Web page revision data

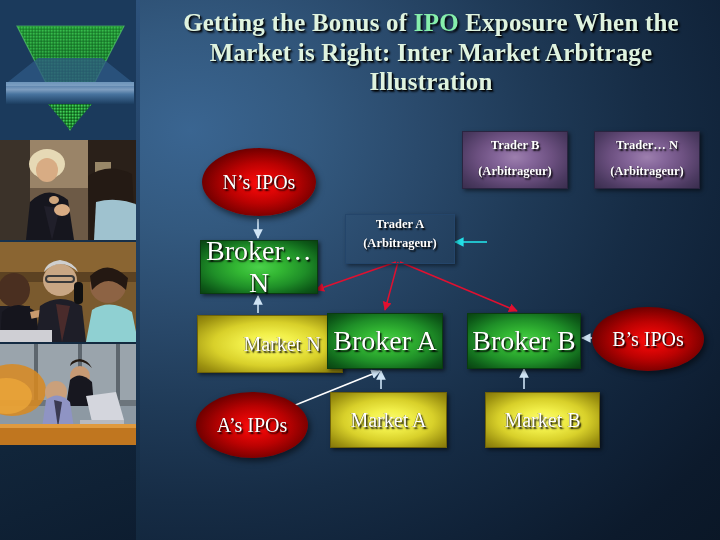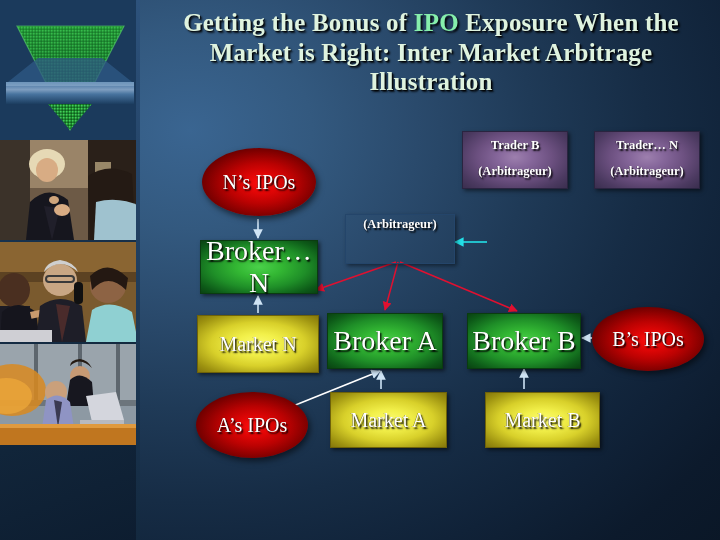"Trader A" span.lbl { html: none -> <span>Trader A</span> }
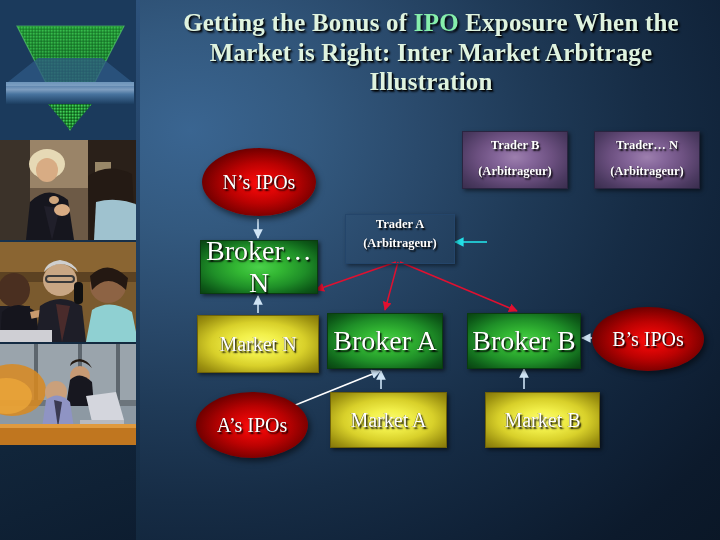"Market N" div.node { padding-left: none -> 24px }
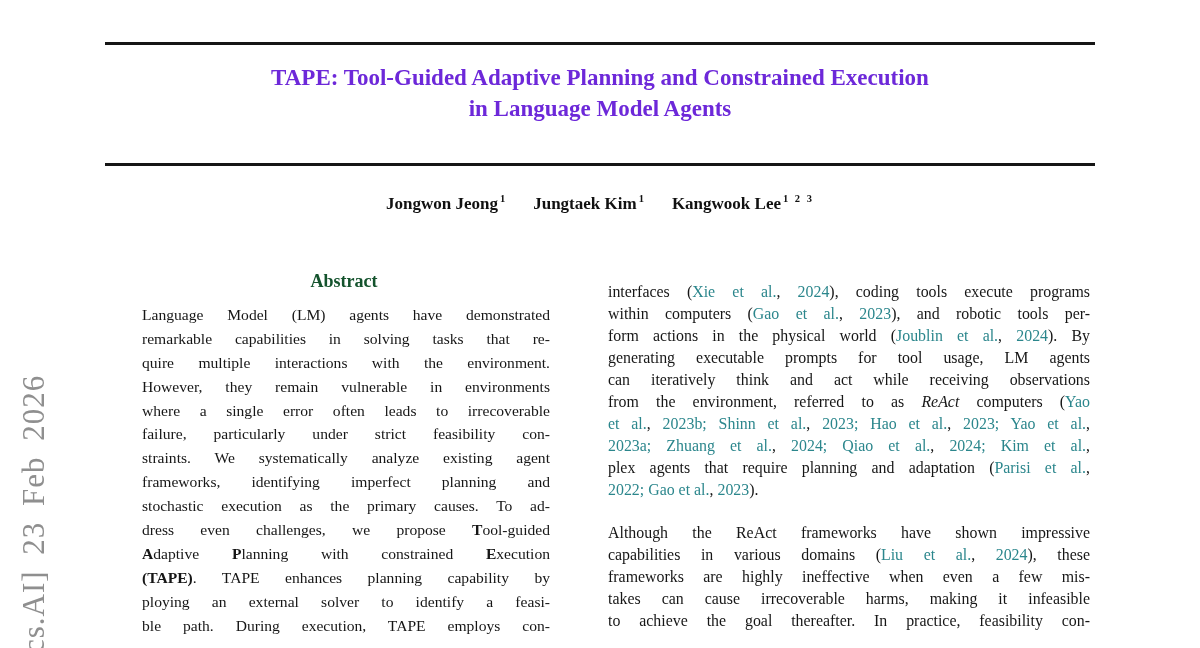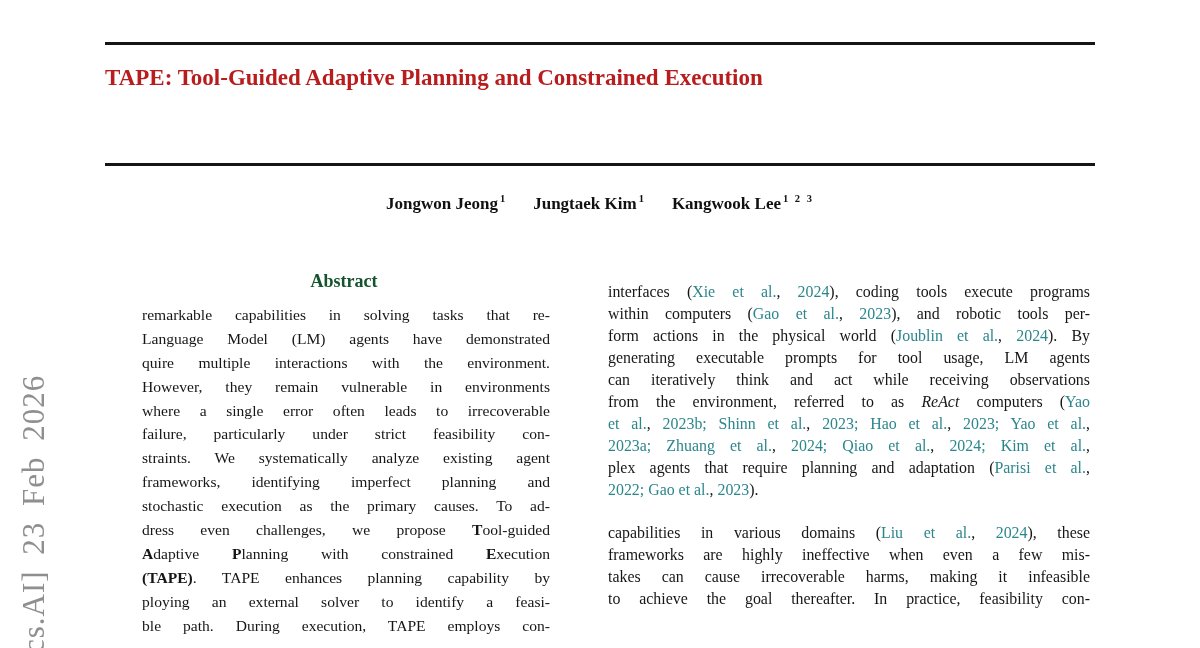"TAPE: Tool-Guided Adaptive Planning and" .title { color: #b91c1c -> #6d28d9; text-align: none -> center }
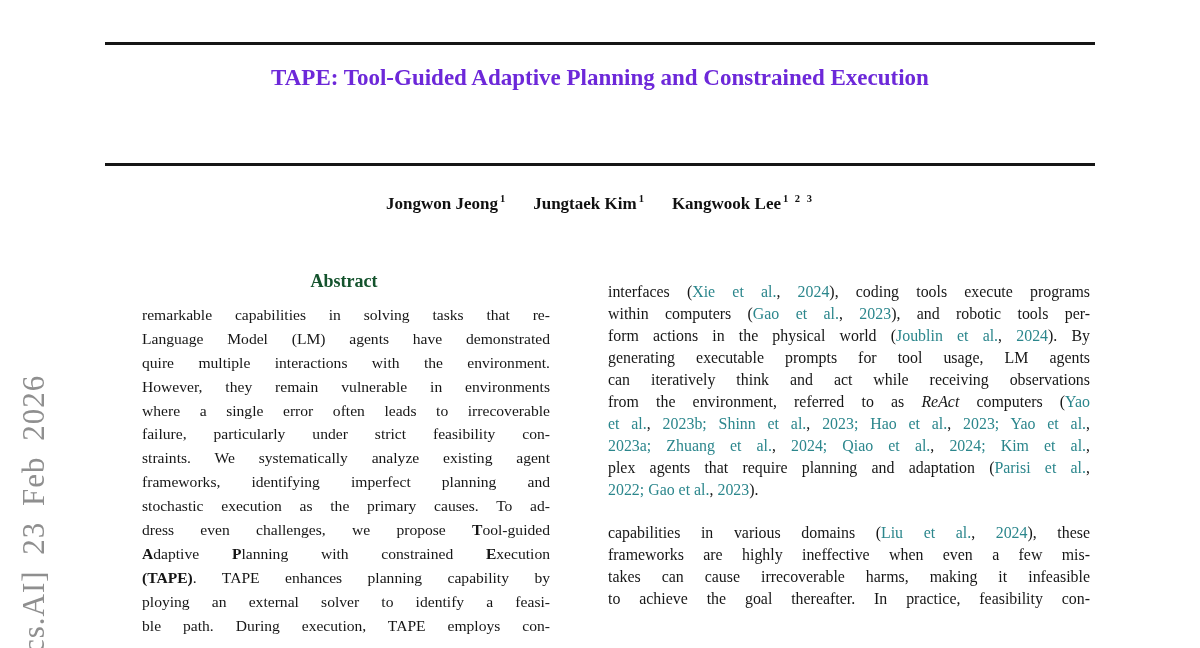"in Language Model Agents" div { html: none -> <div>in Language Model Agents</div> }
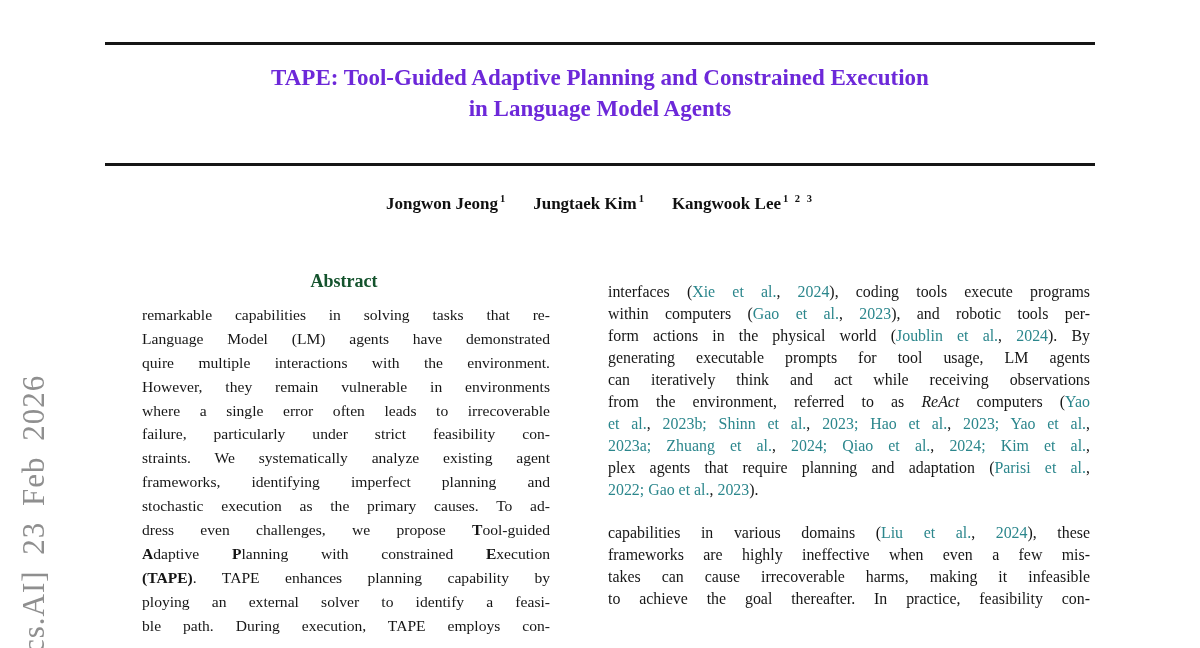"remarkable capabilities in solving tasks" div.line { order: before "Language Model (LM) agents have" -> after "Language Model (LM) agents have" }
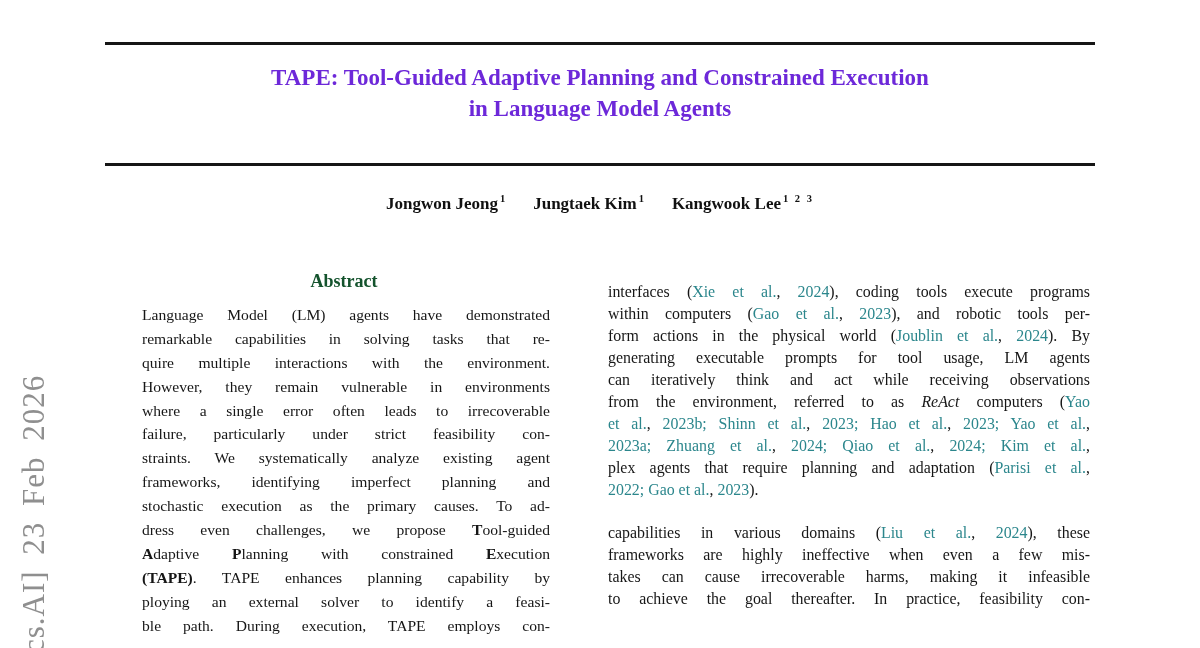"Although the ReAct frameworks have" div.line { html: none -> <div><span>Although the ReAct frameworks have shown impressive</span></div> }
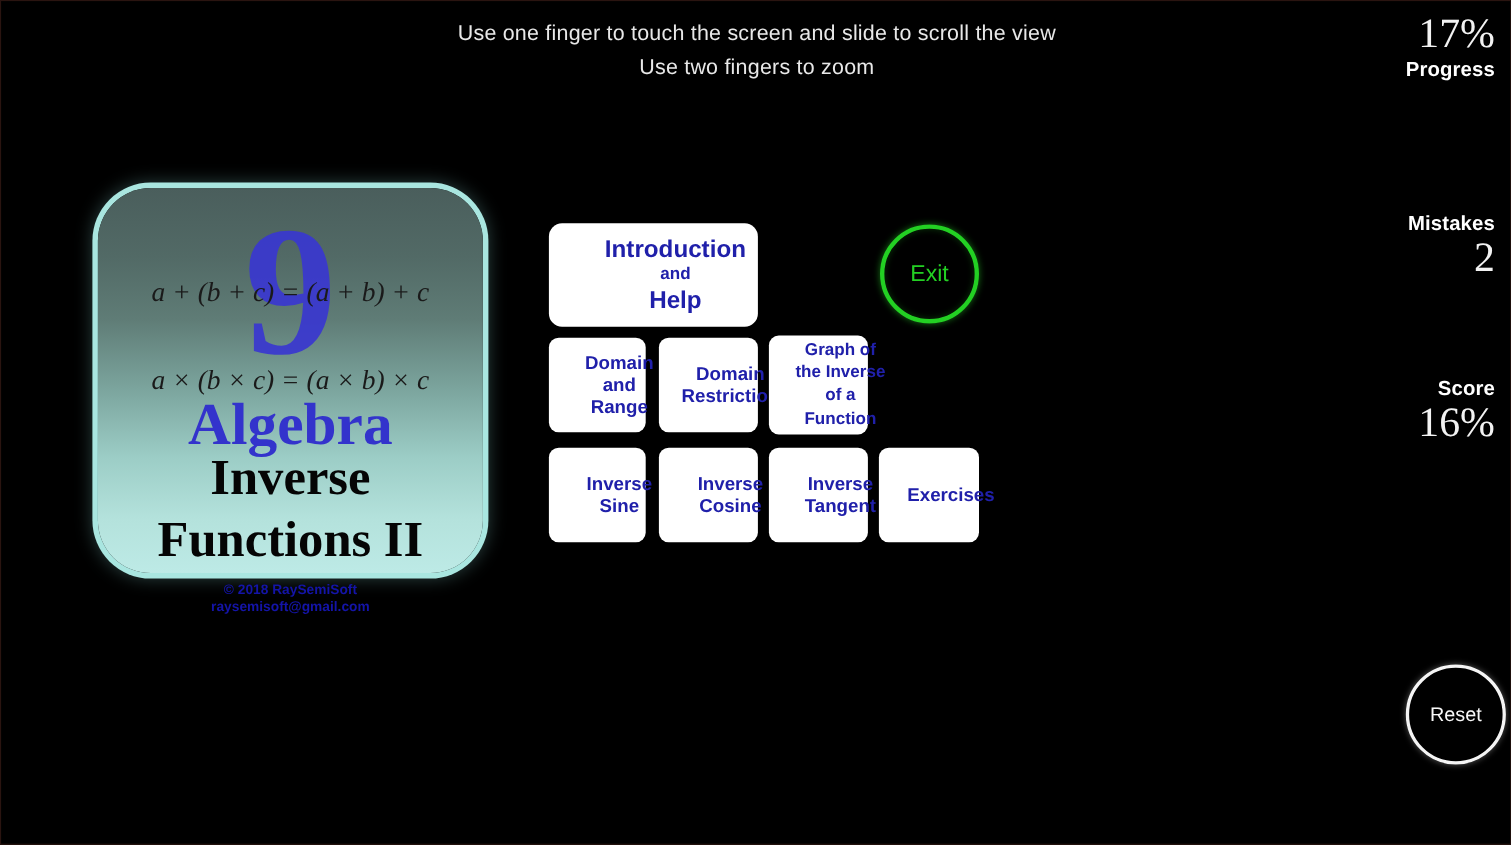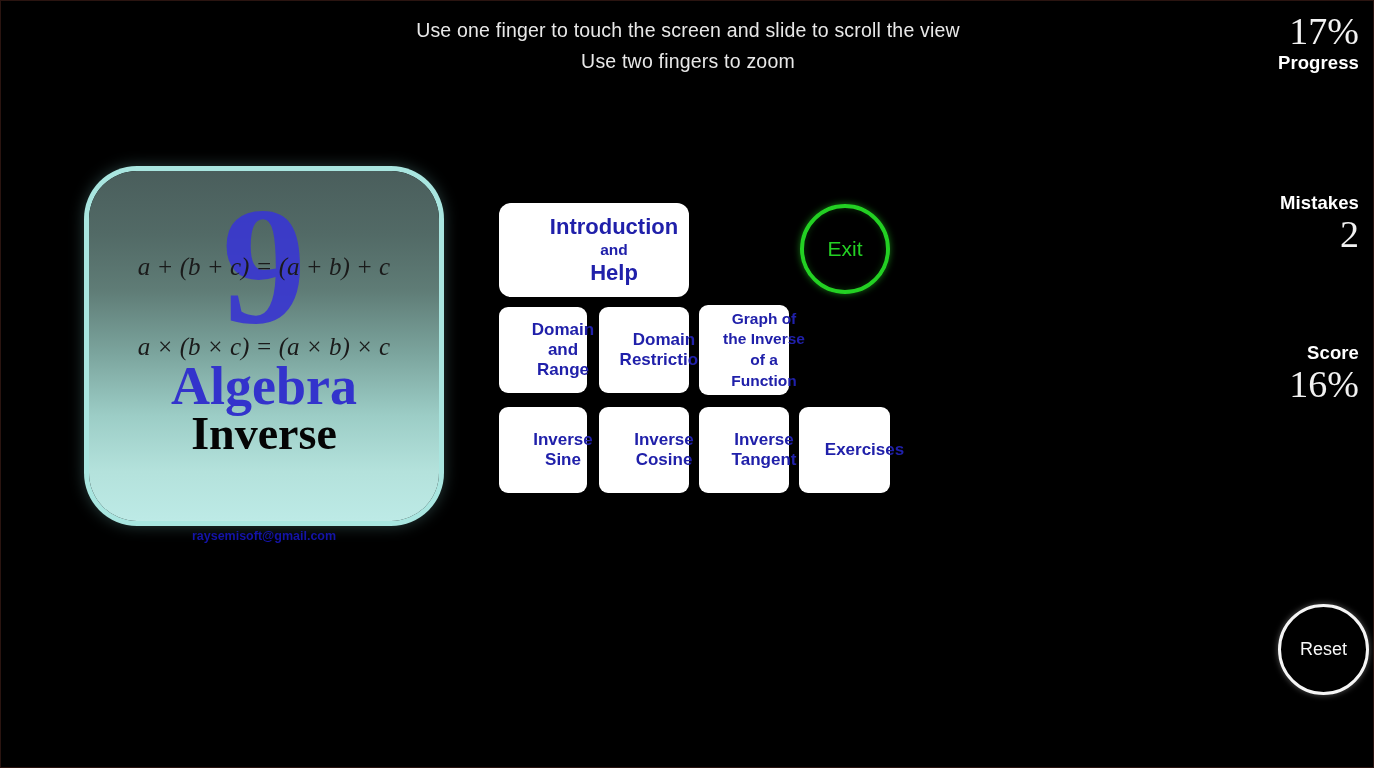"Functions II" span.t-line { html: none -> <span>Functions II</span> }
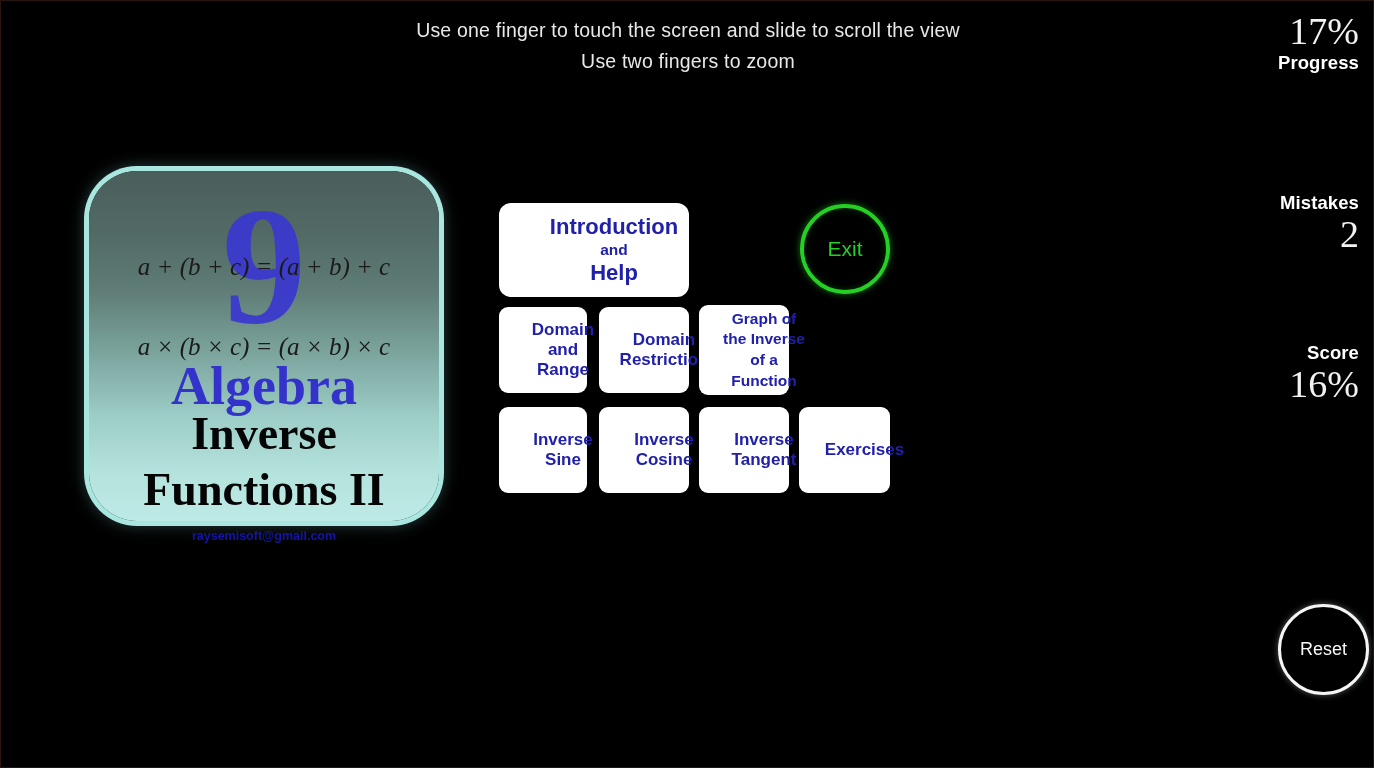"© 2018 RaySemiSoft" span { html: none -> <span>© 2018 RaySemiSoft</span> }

Task prompt: Do not include pictures. Copy only the lines running from the line with "none -> <div><span>Although" through the last line of the records, exactly as they appear.

Result below:
"Although the ReAct frameworks have" div.line { html: none -> <div><span>Although the ReAct frameworks have shown impressive</span></div> }
"Functions II" span.t-line { html: none -> <span>Functions II</span> }
"© 2018 RaySemiSoft" span { html: none -> <span>© 2018 RaySemiSoft</span> }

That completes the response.